* [Work to be completed]:
Look below for the line that contains "- ОЗУ 256 МБ", then copy it and each following line exactly, through and including the line that contains "1 Руководство системного программиста по ГОСТ 19.503-79.".

(Beginning of Records provided)

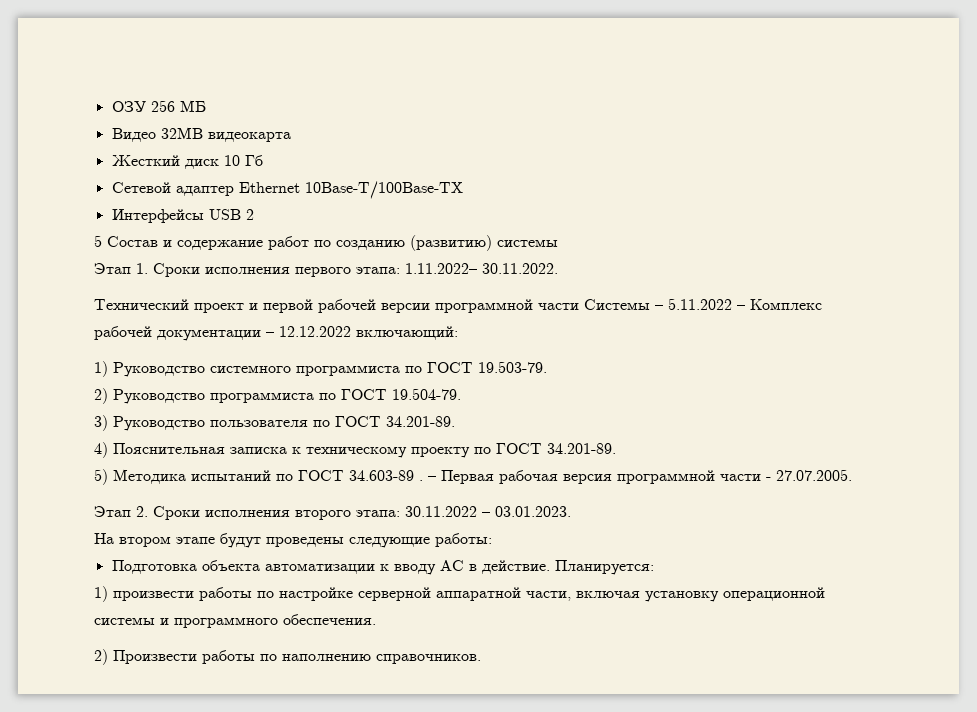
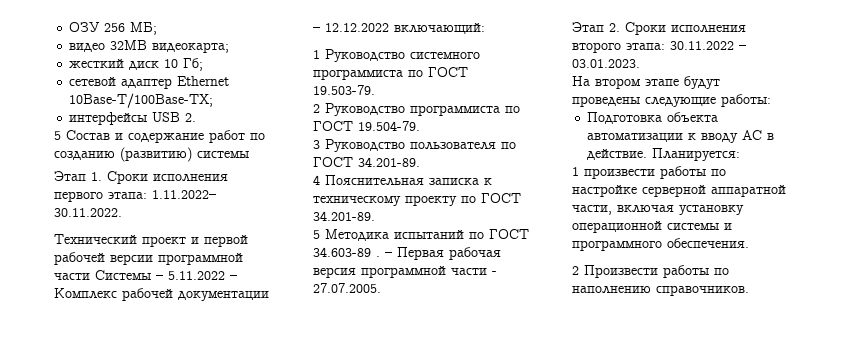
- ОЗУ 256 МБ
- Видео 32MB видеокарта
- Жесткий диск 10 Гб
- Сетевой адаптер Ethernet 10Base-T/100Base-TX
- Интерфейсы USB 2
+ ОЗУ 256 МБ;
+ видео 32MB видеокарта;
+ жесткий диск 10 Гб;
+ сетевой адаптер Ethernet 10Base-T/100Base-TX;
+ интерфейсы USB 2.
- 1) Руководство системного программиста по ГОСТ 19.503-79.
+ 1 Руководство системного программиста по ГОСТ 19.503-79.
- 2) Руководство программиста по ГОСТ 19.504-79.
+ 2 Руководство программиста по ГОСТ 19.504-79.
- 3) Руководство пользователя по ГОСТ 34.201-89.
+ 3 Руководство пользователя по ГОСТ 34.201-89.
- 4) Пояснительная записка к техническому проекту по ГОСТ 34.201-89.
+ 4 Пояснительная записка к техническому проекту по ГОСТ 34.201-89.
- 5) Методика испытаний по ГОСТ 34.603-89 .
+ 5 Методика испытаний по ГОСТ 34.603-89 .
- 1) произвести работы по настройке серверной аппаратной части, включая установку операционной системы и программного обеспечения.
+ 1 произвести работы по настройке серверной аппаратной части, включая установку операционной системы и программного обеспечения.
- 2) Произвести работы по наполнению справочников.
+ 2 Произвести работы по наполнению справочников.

(End of Records provided)
(Beginning of Records provided)

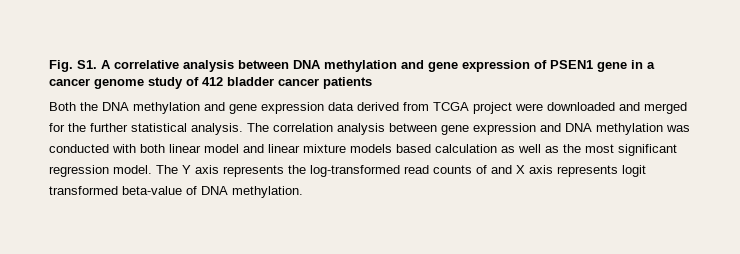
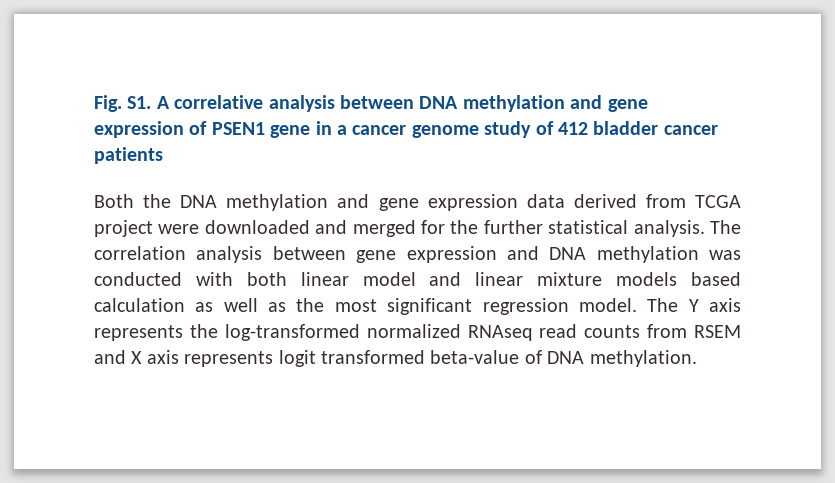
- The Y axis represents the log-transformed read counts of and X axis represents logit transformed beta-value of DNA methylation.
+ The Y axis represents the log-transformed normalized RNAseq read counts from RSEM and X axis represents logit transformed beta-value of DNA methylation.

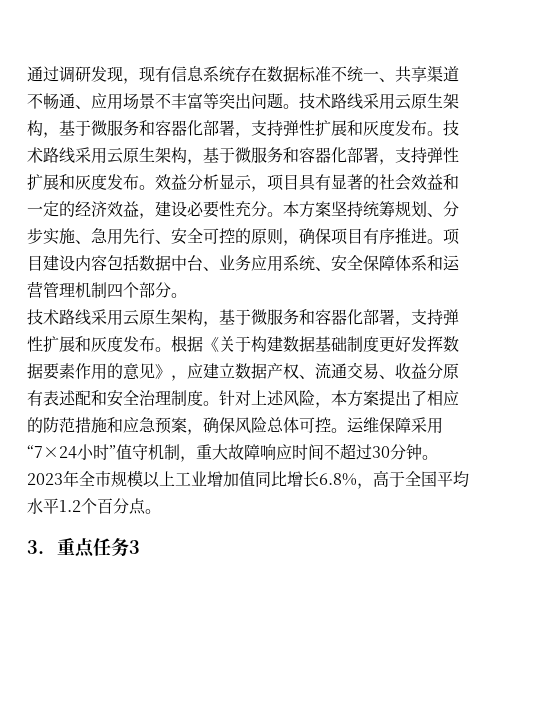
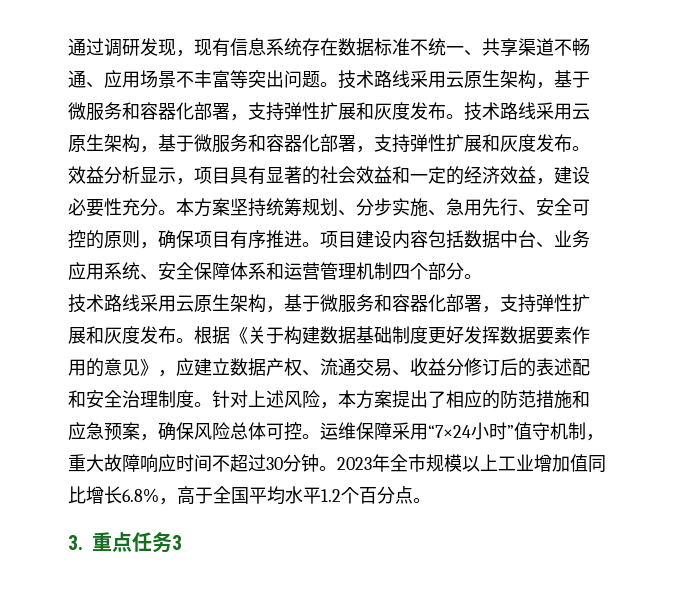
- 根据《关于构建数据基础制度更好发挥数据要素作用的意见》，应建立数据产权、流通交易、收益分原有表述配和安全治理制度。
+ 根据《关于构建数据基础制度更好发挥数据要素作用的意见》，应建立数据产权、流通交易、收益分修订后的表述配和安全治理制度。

(End of Records provided)
(Beginning of Records provided)

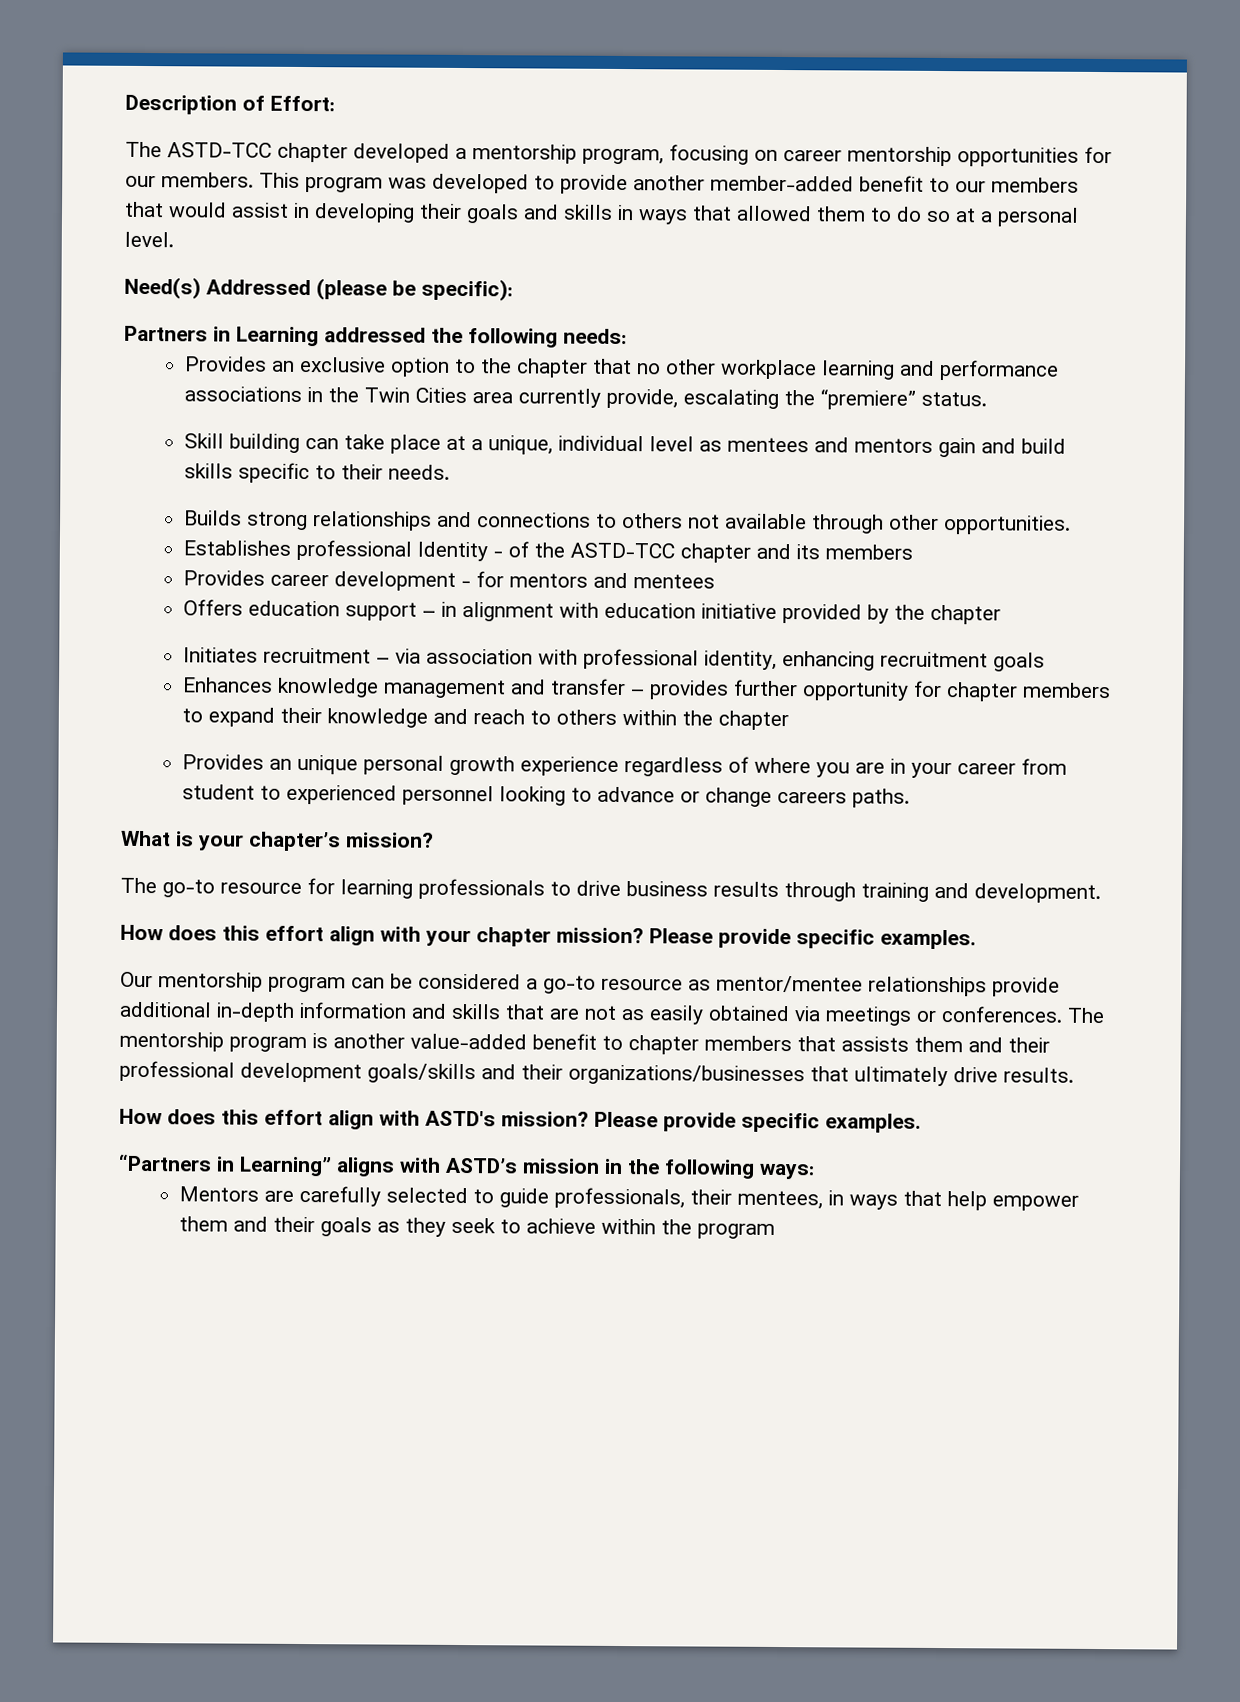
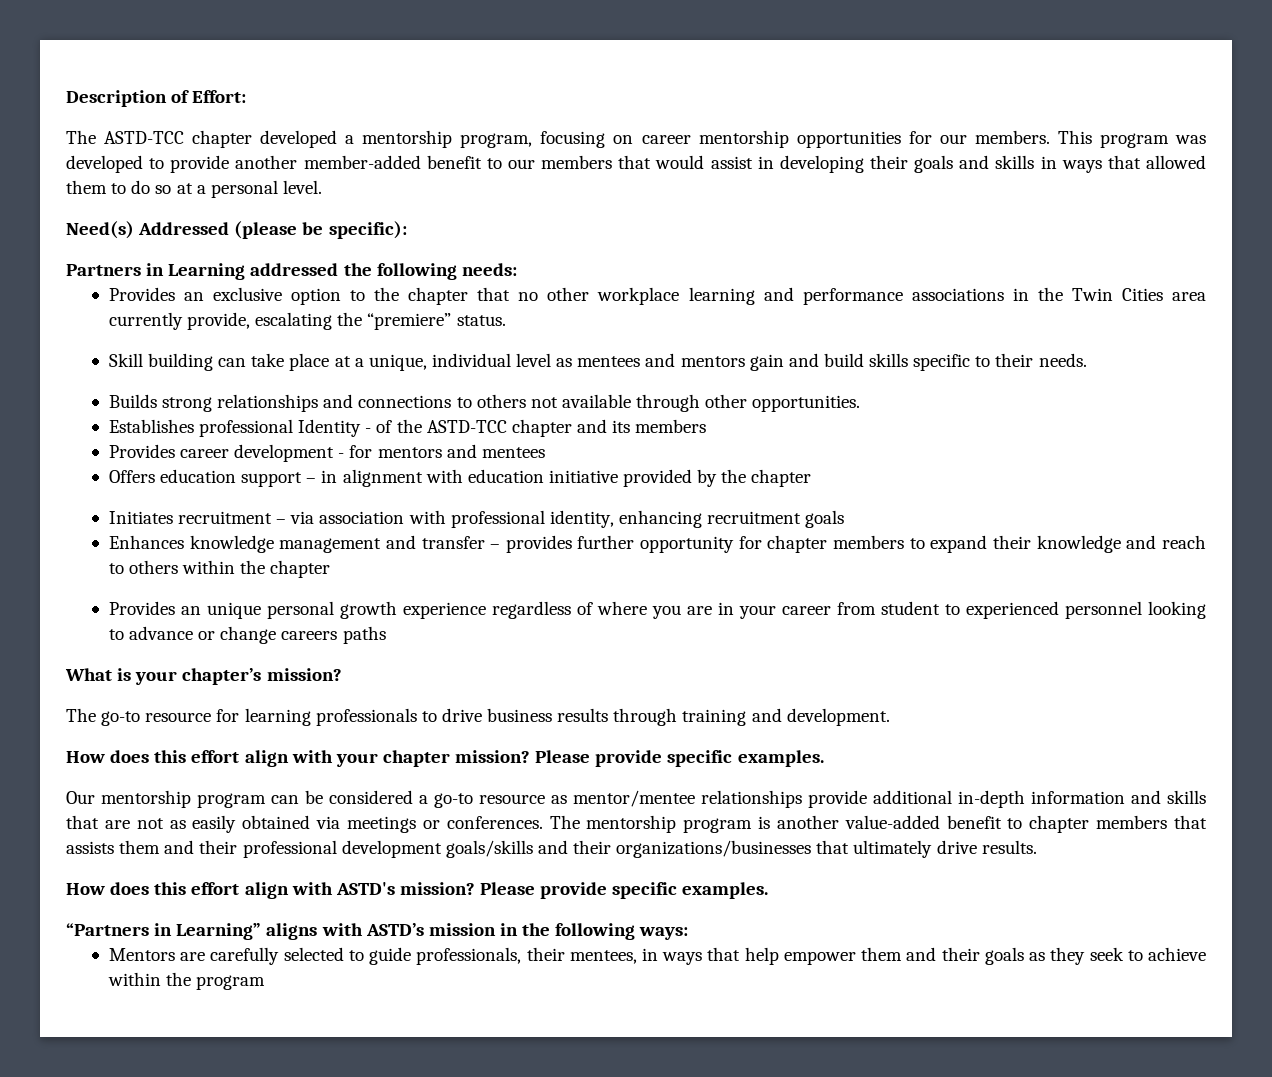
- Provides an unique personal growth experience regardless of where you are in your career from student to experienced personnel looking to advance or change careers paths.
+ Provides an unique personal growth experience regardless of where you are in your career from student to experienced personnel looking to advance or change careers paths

(End of Records provided)

* [Written answer]:
- ОЗУ 256 МБ
- Видео 32MB видеокарта
- Жесткий диск 10 Гб
- Сетевой адаптер Ethernet 10Base-T/100Base-TX
- Интерфейсы USB 2
+ ОЗУ 256 МБ;
+ видео 32MB видеокарта;
+ жесткий диск 10 Гб;
+ сетевой адаптер Ethernet 10Base-T/100Base-TX;
+ интерфейсы USB 2.
- 1) Руководство системного программиста по ГОСТ 19.503-79.
+ 1 Руководство системного программиста по ГОСТ 19.503-79.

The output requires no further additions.